===== Provided data
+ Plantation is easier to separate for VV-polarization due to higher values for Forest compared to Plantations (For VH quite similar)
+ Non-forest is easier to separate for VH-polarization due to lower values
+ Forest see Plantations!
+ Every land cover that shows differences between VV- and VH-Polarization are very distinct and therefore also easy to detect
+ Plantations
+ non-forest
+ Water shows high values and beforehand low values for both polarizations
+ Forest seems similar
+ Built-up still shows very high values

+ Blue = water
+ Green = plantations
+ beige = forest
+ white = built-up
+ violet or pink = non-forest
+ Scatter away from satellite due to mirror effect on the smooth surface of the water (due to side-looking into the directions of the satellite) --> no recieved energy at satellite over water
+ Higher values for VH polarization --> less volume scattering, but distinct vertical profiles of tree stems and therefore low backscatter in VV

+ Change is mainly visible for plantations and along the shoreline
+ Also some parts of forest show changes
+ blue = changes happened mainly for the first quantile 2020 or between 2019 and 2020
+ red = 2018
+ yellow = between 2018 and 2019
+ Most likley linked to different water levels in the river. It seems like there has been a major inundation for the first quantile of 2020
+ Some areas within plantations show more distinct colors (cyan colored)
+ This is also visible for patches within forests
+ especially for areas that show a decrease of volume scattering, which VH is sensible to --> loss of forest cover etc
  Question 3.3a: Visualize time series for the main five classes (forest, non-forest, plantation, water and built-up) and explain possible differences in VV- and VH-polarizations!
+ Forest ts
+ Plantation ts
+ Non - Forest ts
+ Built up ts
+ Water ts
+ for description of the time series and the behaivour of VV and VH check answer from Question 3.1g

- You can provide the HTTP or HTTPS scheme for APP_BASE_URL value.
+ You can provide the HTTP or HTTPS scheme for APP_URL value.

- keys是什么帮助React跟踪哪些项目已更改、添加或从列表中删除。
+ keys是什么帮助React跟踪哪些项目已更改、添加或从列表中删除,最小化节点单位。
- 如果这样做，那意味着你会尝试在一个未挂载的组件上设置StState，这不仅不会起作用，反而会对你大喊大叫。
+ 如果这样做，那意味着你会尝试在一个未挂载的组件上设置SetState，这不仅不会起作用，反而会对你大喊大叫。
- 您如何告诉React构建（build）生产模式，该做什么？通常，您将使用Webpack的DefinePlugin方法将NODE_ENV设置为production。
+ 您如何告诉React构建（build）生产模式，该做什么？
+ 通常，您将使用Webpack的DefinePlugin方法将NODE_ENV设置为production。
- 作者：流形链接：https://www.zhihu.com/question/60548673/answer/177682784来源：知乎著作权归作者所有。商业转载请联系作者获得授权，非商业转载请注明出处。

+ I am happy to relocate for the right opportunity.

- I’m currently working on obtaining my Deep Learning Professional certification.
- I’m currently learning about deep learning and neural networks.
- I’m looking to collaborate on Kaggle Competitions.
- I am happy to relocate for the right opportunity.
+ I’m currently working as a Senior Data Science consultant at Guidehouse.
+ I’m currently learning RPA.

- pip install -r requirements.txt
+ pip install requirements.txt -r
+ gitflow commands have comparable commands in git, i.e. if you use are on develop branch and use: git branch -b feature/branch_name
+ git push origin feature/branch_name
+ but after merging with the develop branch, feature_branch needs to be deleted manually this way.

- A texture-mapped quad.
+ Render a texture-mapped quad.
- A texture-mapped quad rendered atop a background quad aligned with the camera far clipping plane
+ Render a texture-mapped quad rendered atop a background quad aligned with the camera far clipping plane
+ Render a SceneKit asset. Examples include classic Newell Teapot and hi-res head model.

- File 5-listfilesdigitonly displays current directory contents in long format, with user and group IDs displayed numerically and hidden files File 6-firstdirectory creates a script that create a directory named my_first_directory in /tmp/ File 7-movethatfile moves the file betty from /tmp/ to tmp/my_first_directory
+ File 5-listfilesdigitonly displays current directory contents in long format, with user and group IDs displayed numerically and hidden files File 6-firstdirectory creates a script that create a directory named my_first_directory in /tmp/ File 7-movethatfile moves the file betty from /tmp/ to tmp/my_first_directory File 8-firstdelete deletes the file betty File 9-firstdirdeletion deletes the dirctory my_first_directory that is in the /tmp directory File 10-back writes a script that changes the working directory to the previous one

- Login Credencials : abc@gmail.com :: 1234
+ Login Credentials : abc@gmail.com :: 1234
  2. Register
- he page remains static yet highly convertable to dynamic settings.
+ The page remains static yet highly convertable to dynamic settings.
==========
Problem to work on ->
Starting with the first line of the records, repeat every line up to and including the one containing "satellite over water", and nothing else.

Answer box ->
+ Plantation is easier to separate for VV-polarization due to higher values for Forest compared to Plantations (For VH quite similar)
+ Non-forest is easier to separate for VH-polarization due to lower values
+ Forest see Plantations!
+ Every land cover that shows differences between VV- and VH-Polarization are very distinct and therefore also easy to detect
+ Plantations
+ non-forest
+ Water shows high values and beforehand low values for both polarizations
+ Forest seems similar
+ Built-up still shows very high values

+ Blue = water
+ Green = plantations
+ beige = forest
+ white = built-up
+ violet or pink = non-forest
+ Scatter away from satellite due to mirror effect on the smooth surface of the water (due to side-looking into the directions of the satellite) --> no recieved energy at satellite over water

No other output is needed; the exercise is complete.